The ‘neutral theory of evolution’ considers genetic drift a primary factor in evolution. According to this theory, most mutations do not directly affect biological functions and thus are not selected. Since approximately 90% of human DNA consists of sequences unrelated to biological functions, the majority of mutations are neutral. This differs from natural selection, where specific mutations are selected. Instead, neutral mutations create new alleles, which become fixed through genetic drift, leading to evolution. Modern evolutionists view both genetic drift and natural selection as crucial factors in evolution.
Evolutionary theory has developed over a long period across various fields, accumulating substantial evidence. However, gaps remain in the evolutionary lineage. These ‘missing links’ arise because not all fossils can be preserved. Just as one can infer the entire picture of a jigsaw puzzle even if some pieces are missing, evolutionary theory can explain overall phenomena despite the absence of some evidence. Early evolutionists advocated gradualism, the theory that specific genetic traits gradually accumulate over time to bring about change. However, this theory was criticized because the slow pace of evolution theoretically resulted in a lack of intermediate fossil forms.
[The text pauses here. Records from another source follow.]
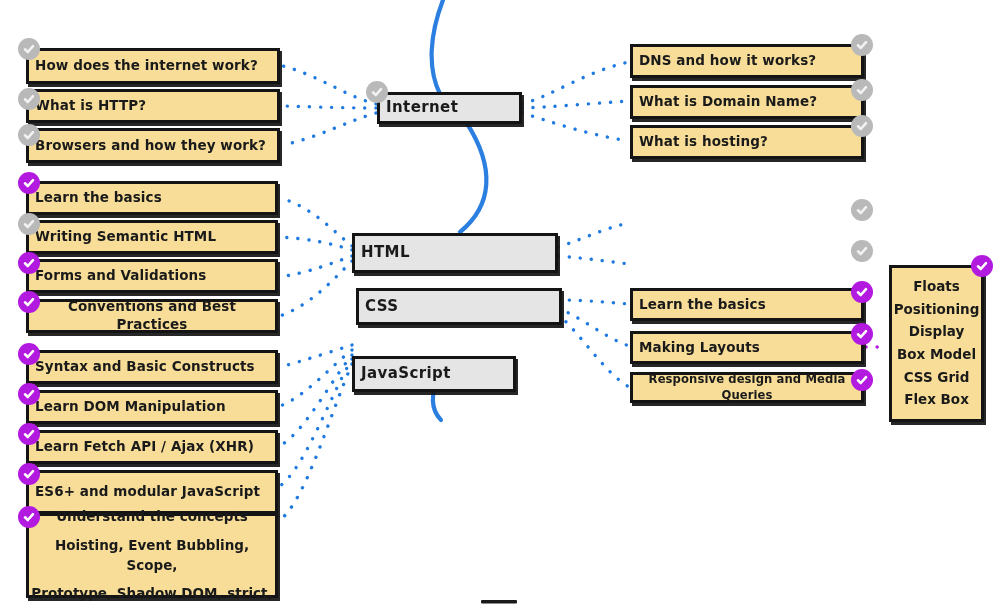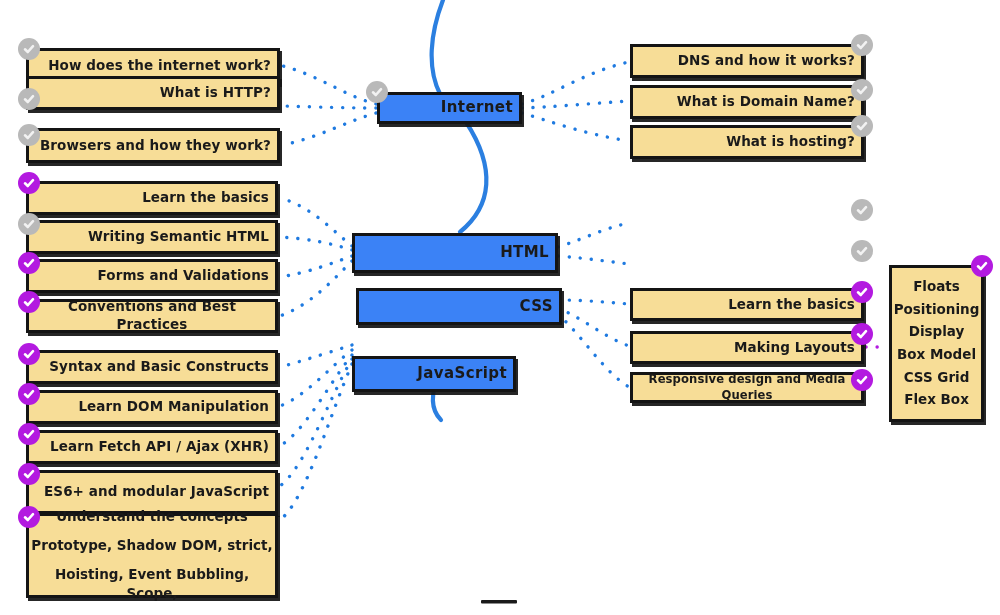--- a/index.html
+++ b/index.html
@@ -28,7 +28,7 @@
     border: 3px solid #141414;
     display: flex;
     align-items: center;
-    justify-content: flex-end;
+    justify-content: flex-start;
     text-align: center;
     box-shadow: 2px 3px 0 rgba(20,20,20,0.92);
     z-index: 3;

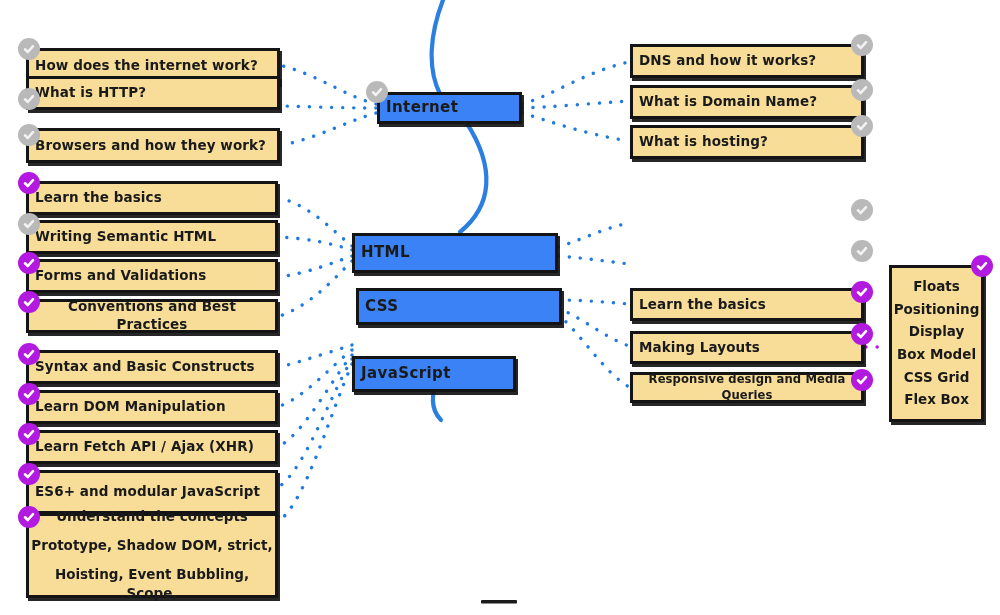--- a/index.html
+++ b/index.html
@@ -154,7 +154,7 @@
       </svg>
   </div>
 
-  <div class="node leaf" style="left:26px; top:76px; width:254px; height:34px;">
+  <div class="node leaf" style="left:26px; top:89px; width:254px; height:34px;">
     <span class="node-label lbl-14">What is HTTP?</span>
   </div>
   <div class="check done" style="left:18px; top:88px;">

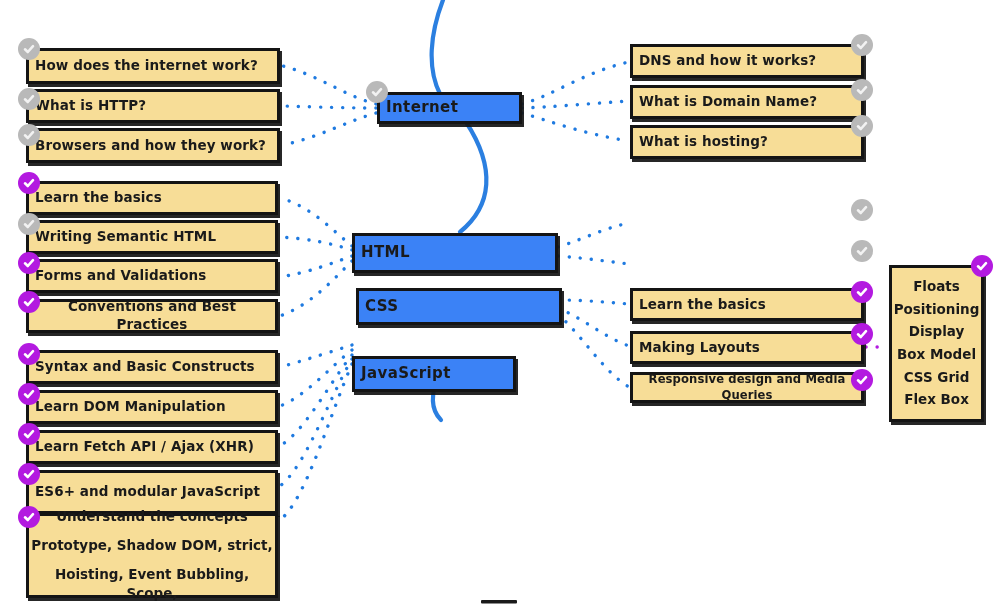--- a/index.html
+++ b/index.html
@@ -37,7 +37,7 @@
     background: #f7dd97;
   }
   .node.core {
-    background: #3b82f6;
+    background: #e5e5e5;
   }
   .node-label {
     color: #1a1a1a;

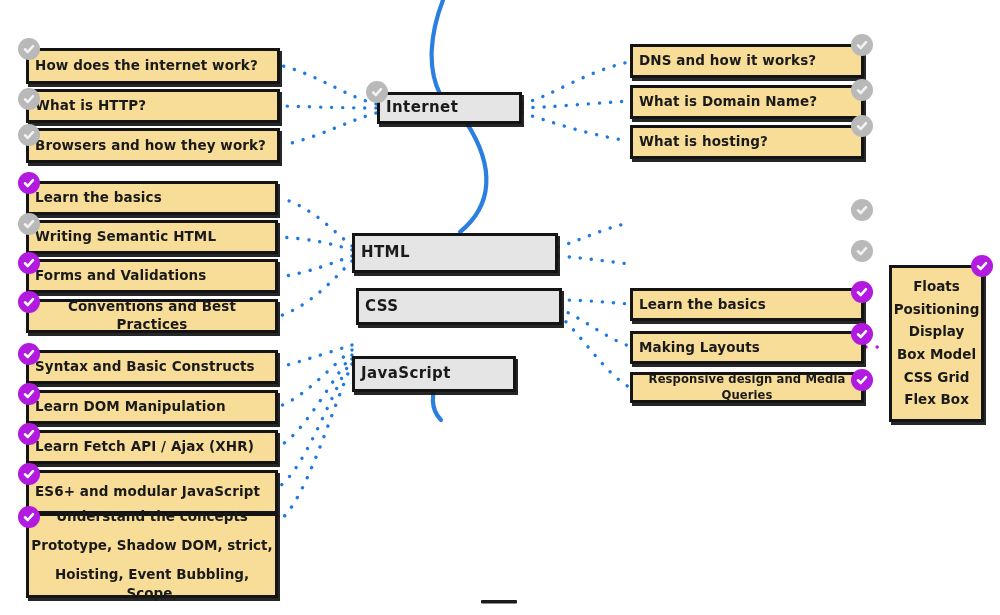--- a/index.html
+++ b/index.html
@@ -326,8 +326,8 @@
 
   <div class="node leaf stack" style="left:26px; top:513px; width:252px; height:85px; gap:9px;">
     <span class="row">Understand the concepts</span>
+    <span class="row">Hoisting, Event Bubbling, Scope,</span>
     <span class="row">Prototype, Shadow DOM, strict,</span>
-    <span class="row">Hoisting, Event Bubbling, Scope,</span>
   </div>
   <div class="check active" style="left:18px; top:506px;">
     <svg width="14" height="14" viewBox="0 0 14 14">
The punctuated equilibrium theory, which emerged in the 1970s, argues that evolution often occurs rapidly over short periods, with little change during the remaining time. According to punctuated equilibrium, the reason missing links remain undiscovered may be that evolution occurs discontinuously, leaving no evidence for specific periods. Richard Dawkins proposed that the differing evolutionary speeds observed across theories could be explained by the possibility that genetic-level changes occur gradually while phenotypic changes occur abruptly, suggesting the two theories could coexist.
Today, advances in life science research and analytical techniques have revitalized evolutionary studies. Scientists have discovered ‘horizontal gene transfer,’ a phenomenon where genes are directly transferred between individuals or species without undergoing reproduction. This occurs not only in microorganisms but also in plants and animals. A prime example is that plant chloroplasts and animal mitochondria, which are organelles possessing their own DNA and double-membrane structures, are believed to have entered cells via horizontal gene transfer. This discovery further broadens the possibilities of evolution.
Epigenetics also presents a new evolutionary mechanism. Epigenetics asserts that the environment can influence gene expression, partially accepting Lamarck’s theory of acquired characteristics being heritable. In the case of the nematode Caenorhabditis elegans, there are instances where environmental records from ancestors were passed on to descendants, and epigenetic phenomena have also been confirmed in higher organisms.
Evolutionary theory is not limited to biology but influences various fields. Theories that culture and language evolve are frequently discussed in academia, and memes, in particular, are gaining attention as elements of cultural evolution. Linda Fokker studied language from an evolutionary perspective, and recently, social structures, economics, politics, and even religious phenomena have begun to be interpreted through an evolutionary lens. While biological evolution and cultural evolution differ significantly, attempts to understand society through the basic concepts of evolutionary theory demonstrate the far-reaching influence of evolutionary thought.